[Before-and-after change data]

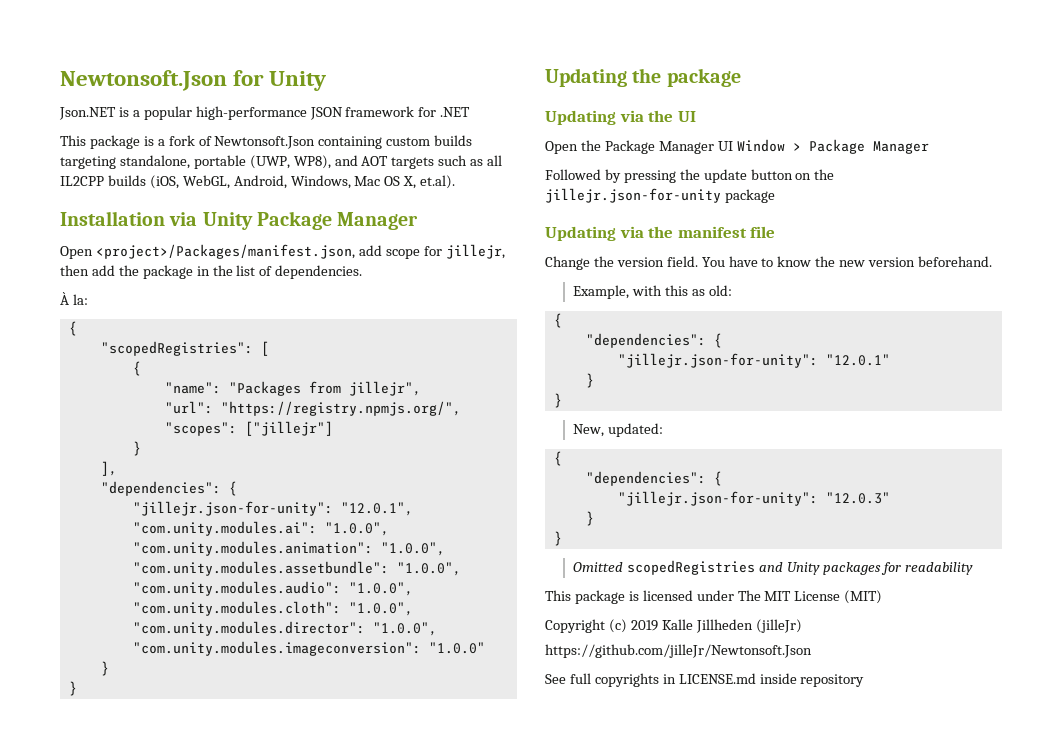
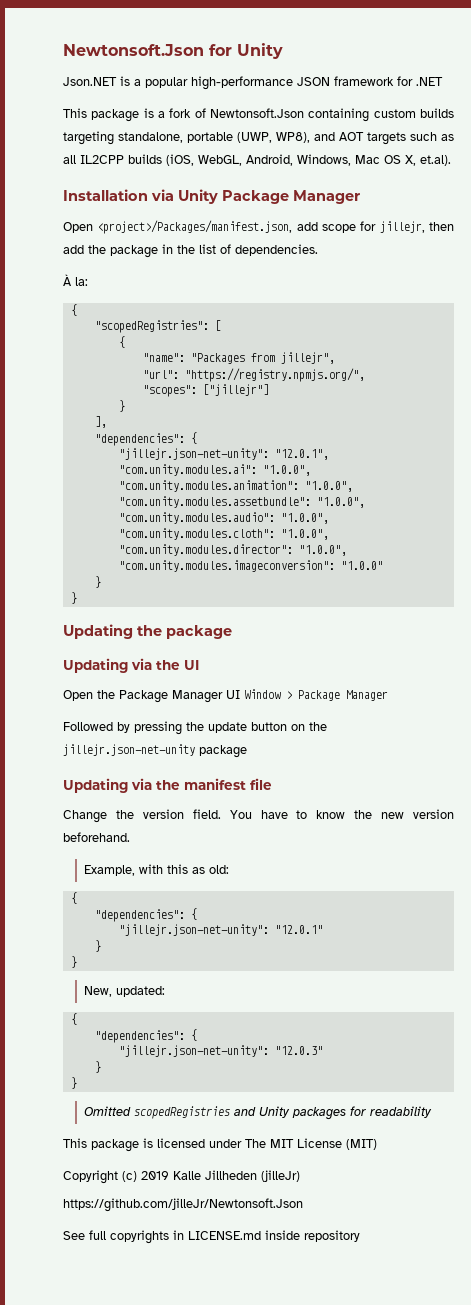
[132,501,333,516] "jillejr.json-for-unity": -> [118,448,269,460] "jillejr.json-net-unity":
[545,188,721,203] jillejr.json-for-unity -> [63,744,195,756] jillejr.json-net-unity
[617,353,818,368] "jillejr.json-for-unity": -> [118,924,269,936] "jillejr.json-net-unity":
[617,491,818,506] "jillejr.json-for-unity": -> [118,1045,269,1057] "jillejr.json-net-unity":

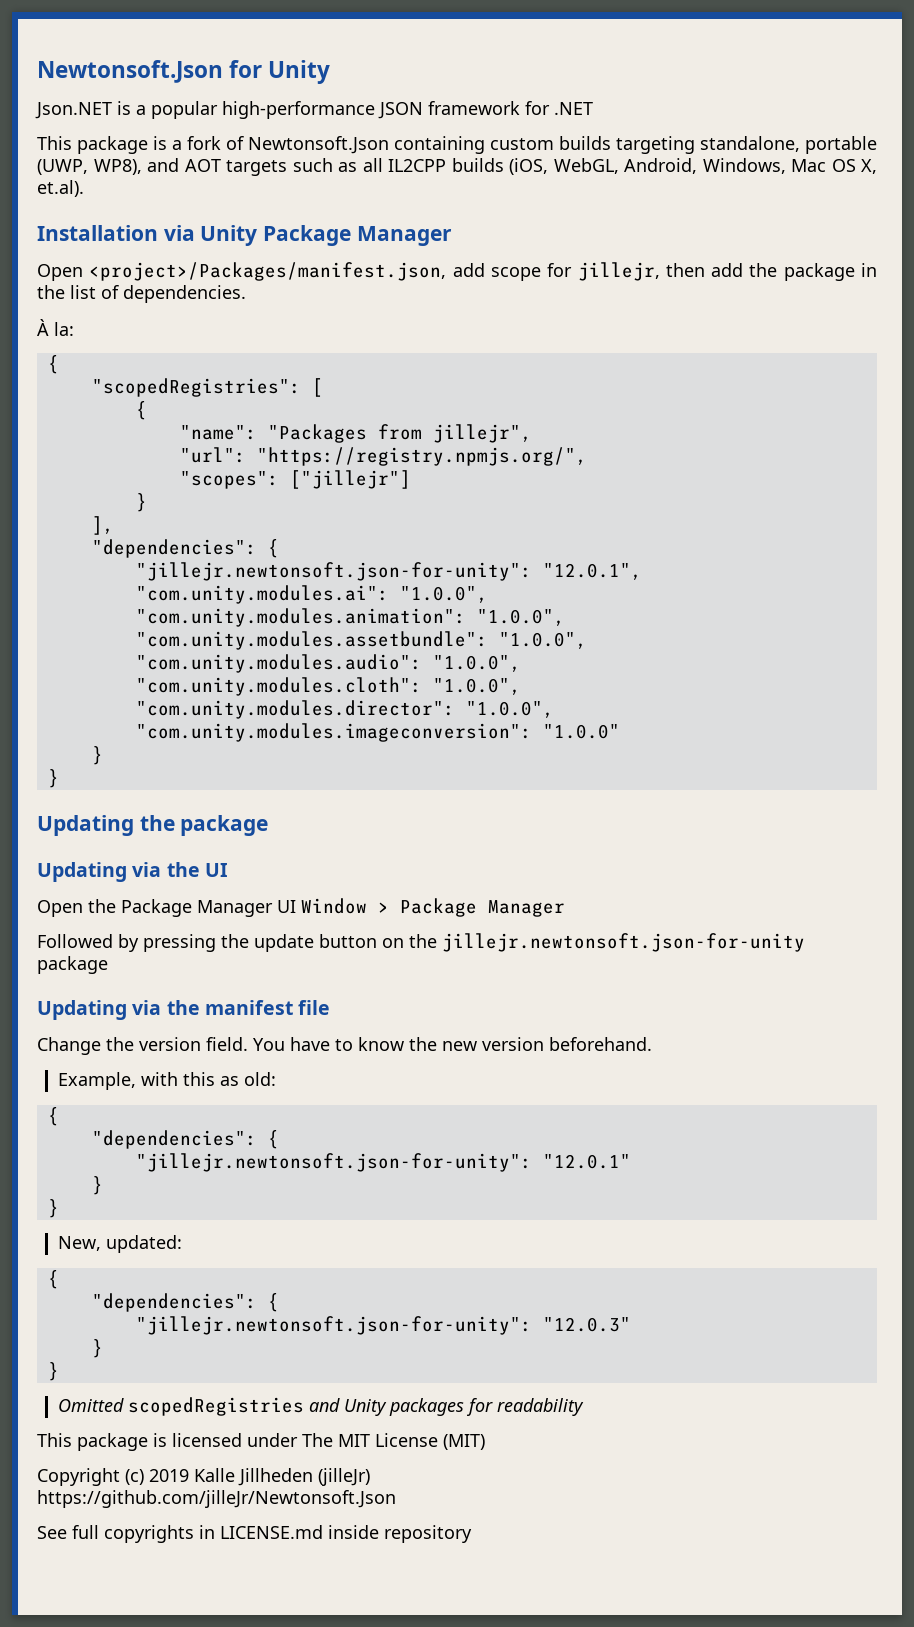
[118,448,269,460] "jillejr.json-net-unity": -> [135,562,532,581] "jillejr.newtonsoft.json-for-unity":
[63,744,195,756] jillejr.json-net-unity -> [442,933,805,952] jillejr.newtonsoft.json-for-unity
[118,924,269,936] "jillejr.json-net-unity": -> [135,1153,532,1172] "jillejr.newtonsoft.json-for-unity":
[118,1045,269,1057] "jillejr.json-net-unity": -> [135,1316,532,1335] "jillejr.newtonsoft.json-for-unity":

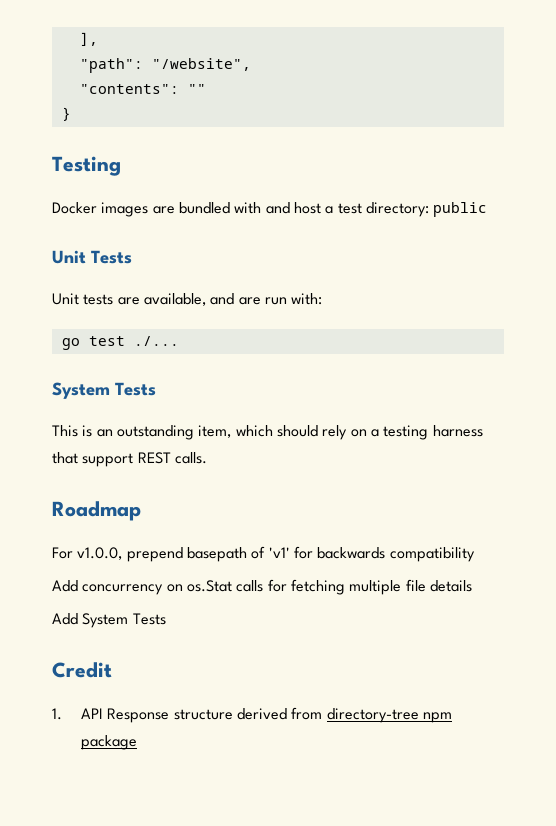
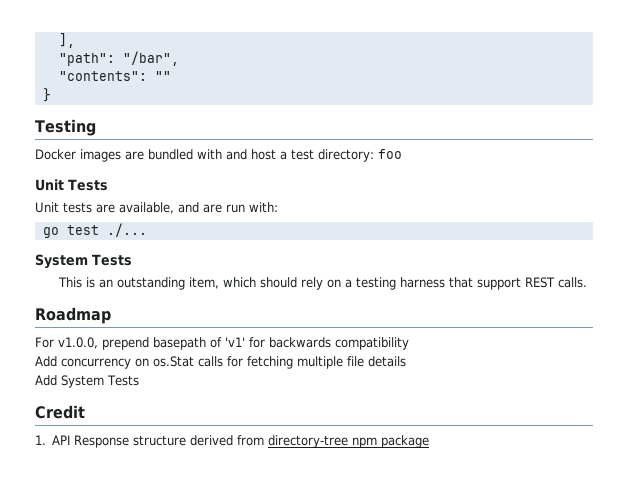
[151,58,251,71] "/website", -> [122,51,179,66] "/bar",
[433,202,488,217] public -> [378,149,402,159] foo

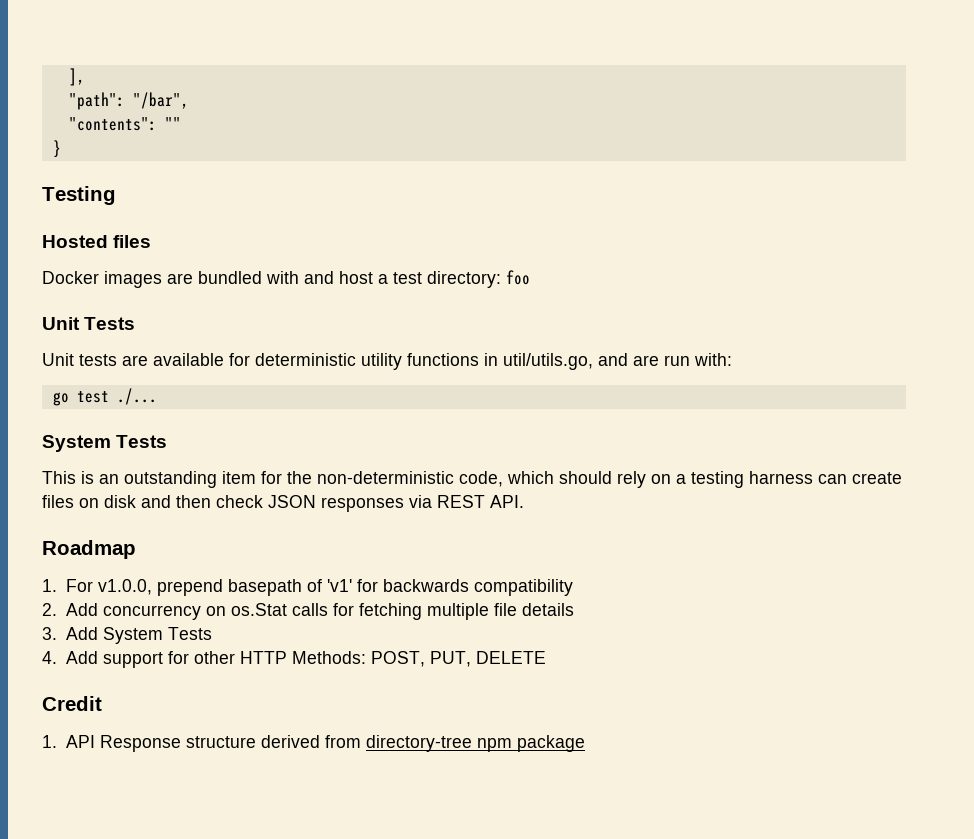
(96, 127) none -> [42,235,152,248] // Hosted files
[119,202,174,214] available, -> [153,353,593,370] available for deterministic utility functions in util/utils.go,
[189,277,220,289] item, -> [222,471,503,487] item for the non-deterministic code,
[449,277,588,290] that support REST calls. -> [818,472,902,484] [42,495,524,512] can create files on disk and then check JSON responses via REST API.
(111, 315) none -> [42,579,57,592] 1.
(409, 343) none -> [42,603,57,616] 2.
(406, 361) none -> [42,627,57,640] 3.
(139, 380) none -> [42,651,546,668] // 4. Add support for other HTTP Methods: POST, PUT, DELETE

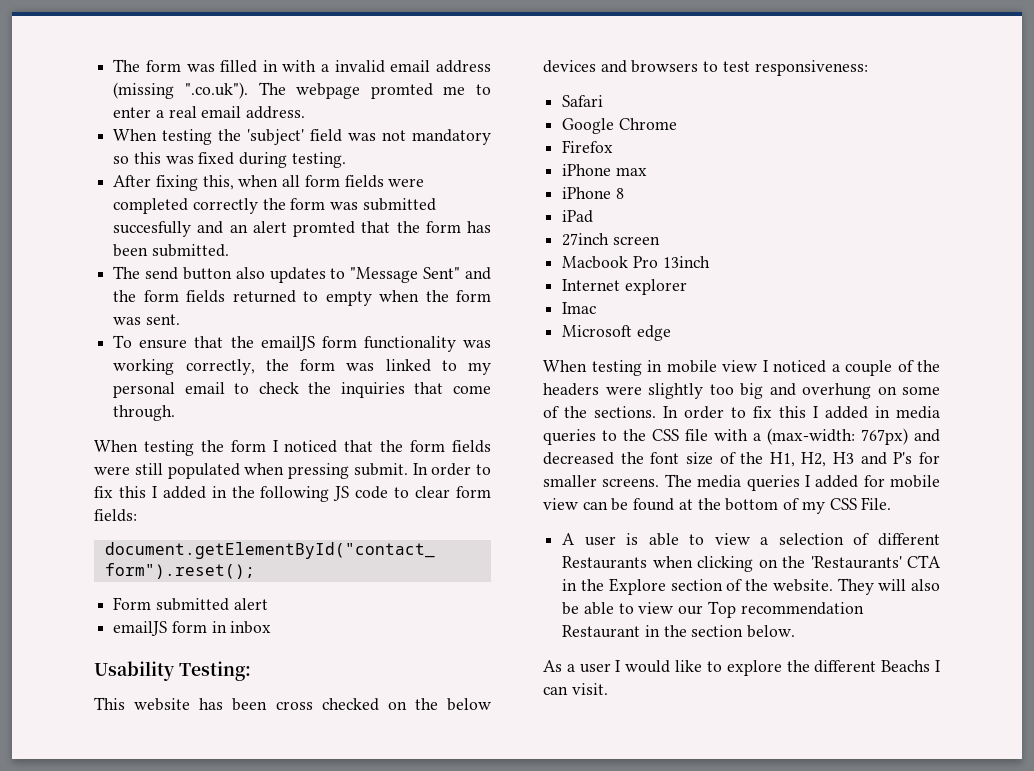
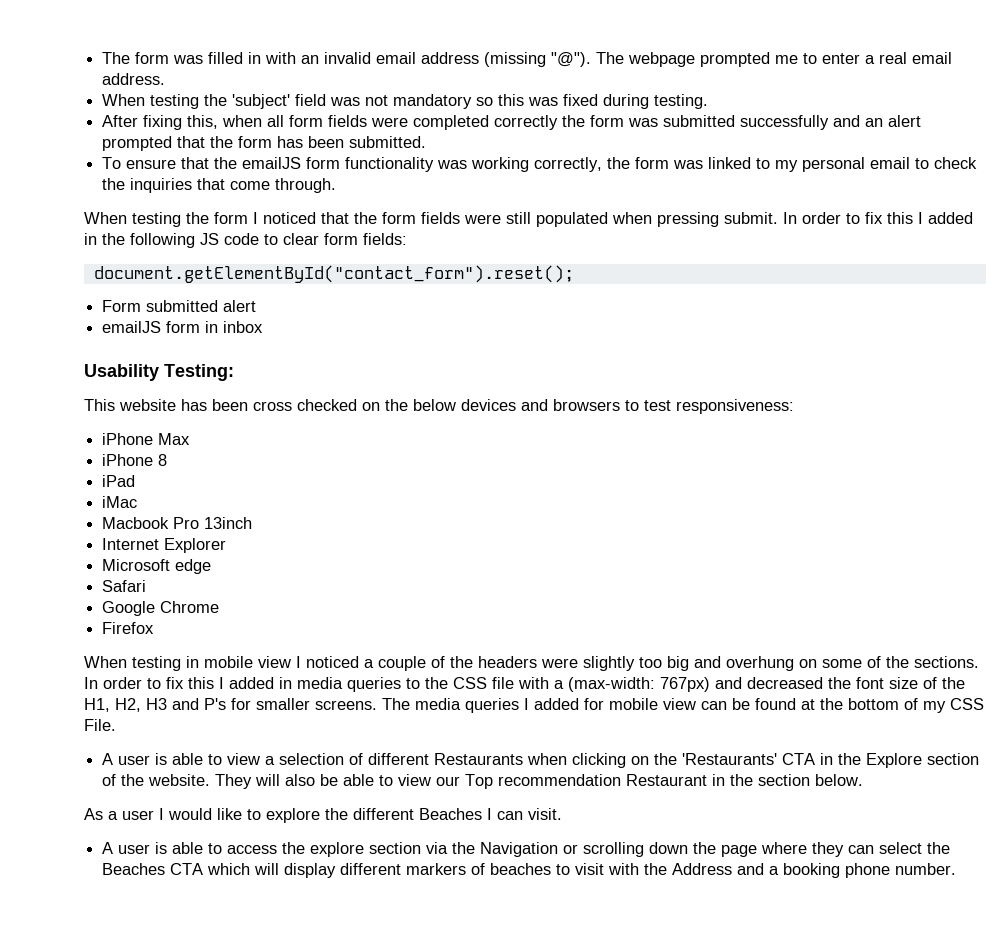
[321,64,330,72] a -> [301,55,320,64] an
[184,82,248,99] ".co.uk"). -> [551,52,592,67] "@").
[370,83,433,99] promted -> [700,52,771,67] prompted
[113,221,192,237] succesfully -> [740,115,830,130] successfully
[293,221,356,237] promted -> [102,136,173,151] prompted
[113,266,491,283] [113,290,491,306] [113,314,180,325] // The send button also updates to "Message Sent" and the form fields returned to empty when the form was sent. -> (427, 142) none
[562,95,604,107] [562,118,677,134] [562,140,614,153] [562,164,647,176] [562,187,624,199] [562,210,594,223] [562,233,660,246] [562,256,710,269] [562,279,687,295] [562,302,597,314] [562,325,671,341] Safari // Google Chrome // Firefox // iPhone max // iPhone 8 // iPad // 27inch screen // Macbook Pro 13inch // Internet explorer // Imac // Microsoft edge -> [102,433,191,445] [102,454,168,466] [102,475,136,487] [102,496,138,508] [102,517,253,529] [102,538,227,553] [102,559,212,574] [102,580,147,592] [102,601,220,616] [102,622,155,634] iPhone Max // iPhone 8 // iPad // iMac // Macbook Pro 13inch // Internet Explorer // Microsoft edge // Safari // Google Chrome // Firefox
[881,660,931,672] Beachs -> [419,808,482,820] Beaches
(608, 689) none -> [102,842,951,857] [102,863,957,878] // A user is able to access the explore section via the Navigation or scrolling down the page where they can select the Beaches CTA which will display different markers of beaches to visit with the Address and a booking phone number.

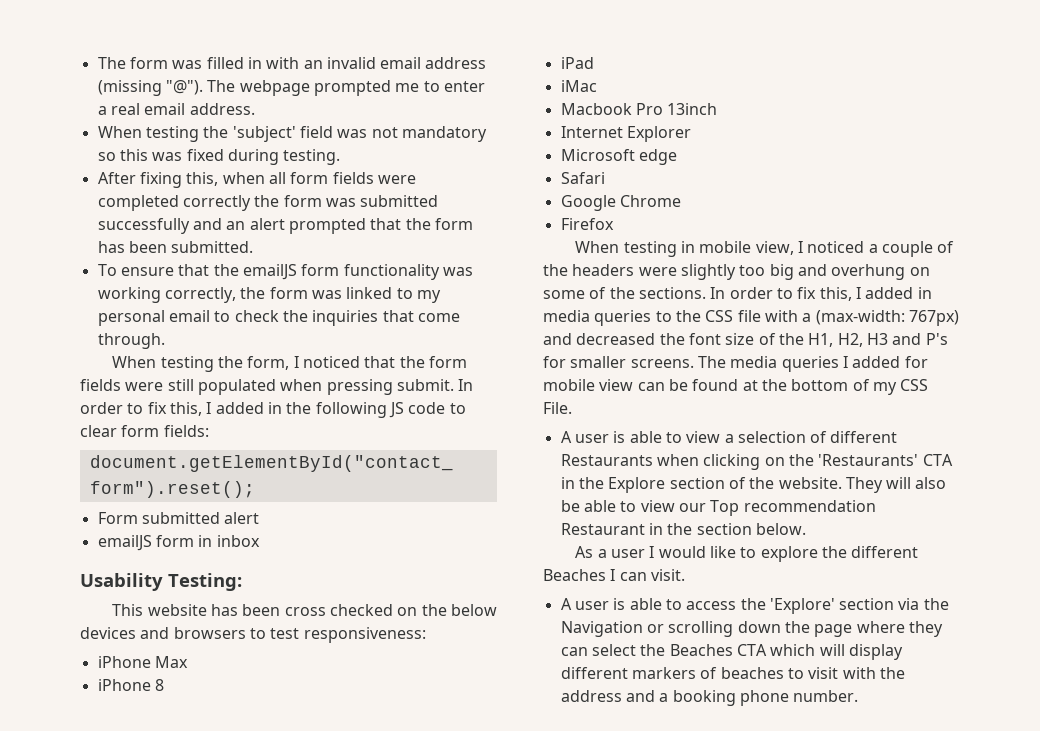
[214,212,248,224] form -> [247,356,290,370] form,
[887,212,913,224] this -> [169,402,202,416] this,
[258,656,291,668] view -> [755,241,794,255] view,
[188,677,214,689] this -> [819,287,852,301] this,
[310,842,365,857] explore -> [769,598,835,614] 'Explore'
[672,863,733,875] Address -> [560,690,622,702] address

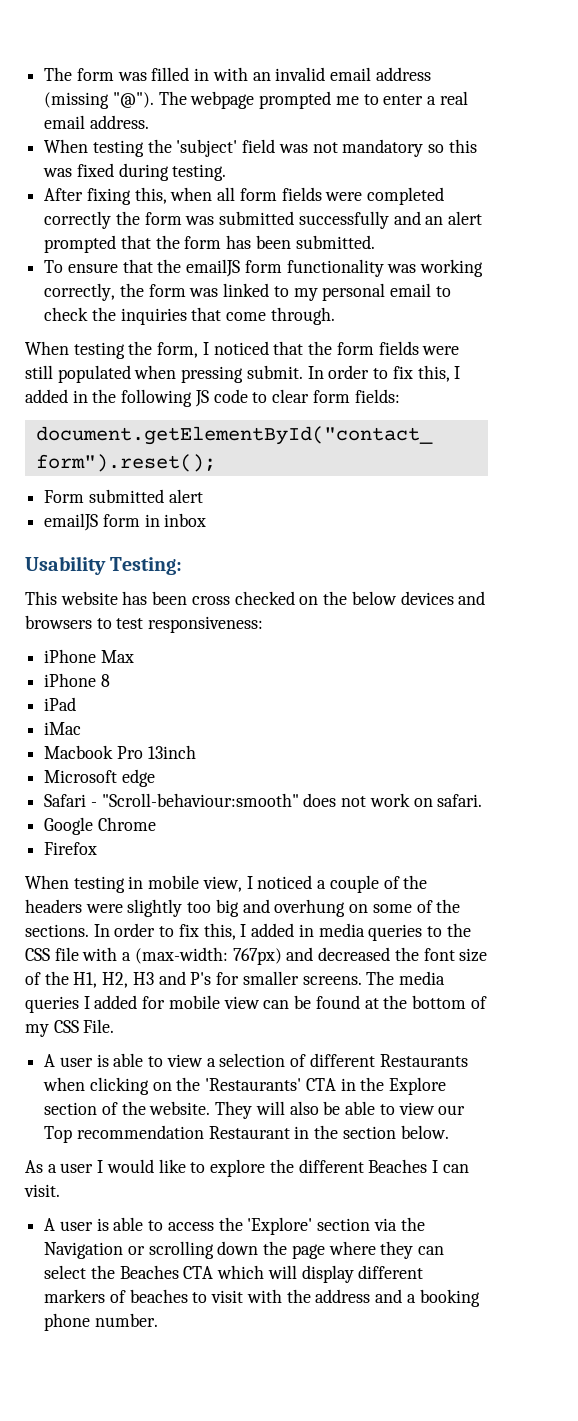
[560,126,691,142] // Internet Explorer -> (196, 752) none
(605, 178) none -> [90,793,483,807] - "Scroll-behaviour:smooth" does not work on safari.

Work instruction: Apart from the images, every line above is to be given again exactly.

Exercise solution:
[132,501,333,516] "jillejr.json-for-unity": -> [118,448,269,460] "jillejr.json-net-unity":
[545,188,721,203] jillejr.json-for-unity -> [63,744,195,756] jillejr.json-net-unity
[617,353,818,368] "jillejr.json-for-unity": -> [118,924,269,936] "jillejr.json-net-unity":
[617,491,818,506] "jillejr.json-for-unity": -> [118,1045,269,1057] "jillejr.json-net-unity":

[118,448,269,460] "jillejr.json-net-unity": -> [135,562,532,581] "jillejr.newtonsoft.json-for-unity":
[63,744,195,756] jillejr.json-net-unity -> [442,933,805,952] jillejr.newtonsoft.json-for-unity
[118,924,269,936] "jillejr.json-net-unity": -> [135,1153,532,1172] "jillejr.newtonsoft.json-for-unity":
[118,1045,269,1057] "jillejr.json-net-unity": -> [135,1316,532,1335] "jillejr.newtonsoft.json-for-unity":

[151,58,251,71] "/website", -> [122,51,179,66] "/bar",
[433,202,488,217] public -> [378,149,402,159] foo

(96, 127) none -> [42,235,152,248] // Hosted files
[119,202,174,214] available, -> [153,353,593,370] available for deterministic utility functions in util/utils.go,
[189,277,220,289] item, -> [222,471,503,487] item for the non-deterministic code,
[449,277,588,290] that support REST calls. -> [818,472,902,484] [42,495,524,512] can create files on disk and then check JSON responses via REST API.
(111, 315) none -> [42,579,57,592] 1.
(409, 343) none -> [42,603,57,616] 2.
(406, 361) none -> [42,627,57,640] 3.
(139, 380) none -> [42,651,546,668] // 4. Add support for other HTTP Methods: POST, PUT, DELETE

[321,64,330,72] a -> [301,55,320,64] an
[184,82,248,99] ".co.uk"). -> [551,52,592,67] "@").
[370,83,433,99] promted -> [700,52,771,67] prompted
[113,221,192,237] succesfully -> [740,115,830,130] successfully
[293,221,356,237] promted -> [102,136,173,151] prompted
[113,266,491,283] [113,290,491,306] [113,314,180,325] // The send button also updates to "Message Sent" and the form fields returned to empty when the form was sent. -> (427, 142) none
[562,95,604,107] [562,118,677,134] [562,140,614,153] [562,164,647,176] [562,187,624,199] [562,210,594,223] [562,233,660,246] [562,256,710,269] [562,279,687,295] [562,302,597,314] [562,325,671,341] Safari // Google Chrome // Firefox // iPhone max // iPhone 8 // iPad // 27inch screen // Macbook Pro 13inch // Internet explorer // Imac // Microsoft edge -> [102,433,191,445] [102,454,168,466] [102,475,136,487] [102,496,138,508] [102,517,253,529] [102,538,227,553] [102,559,212,574] [102,580,147,592] [102,601,220,616] [102,622,155,634] iPhone Max // iPhone 8 // iPad // iMac // Macbook Pro 13inch // Internet Explorer // Microsoft edge // Safari // Google Chrome // Firefox
[881,660,931,672] Beachs -> [419,808,482,820] Beaches
(608, 689) none -> [102,842,951,857] [102,863,957,878] // A user is able to access the explore section via the Navigation or scrolling down the page where they can select the Beaches CTA which will display different markers of beaches to visit with the Address and a booking phone number.

[214,212,248,224] form -> [247,356,290,370] form,
[887,212,913,224] this -> [169,402,202,416] this,
[258,656,291,668] view -> [755,241,794,255] view,
[188,677,214,689] this -> [819,287,852,301] this,
[310,842,365,857] explore -> [769,598,835,614] 'Explore'
[672,863,733,875] Address -> [560,690,622,702] address

[560,126,691,142] // Internet Explorer -> (196, 752) none
(605, 178) none -> [90,793,483,807] - "Scroll-behaviour:smooth" does not work on safari.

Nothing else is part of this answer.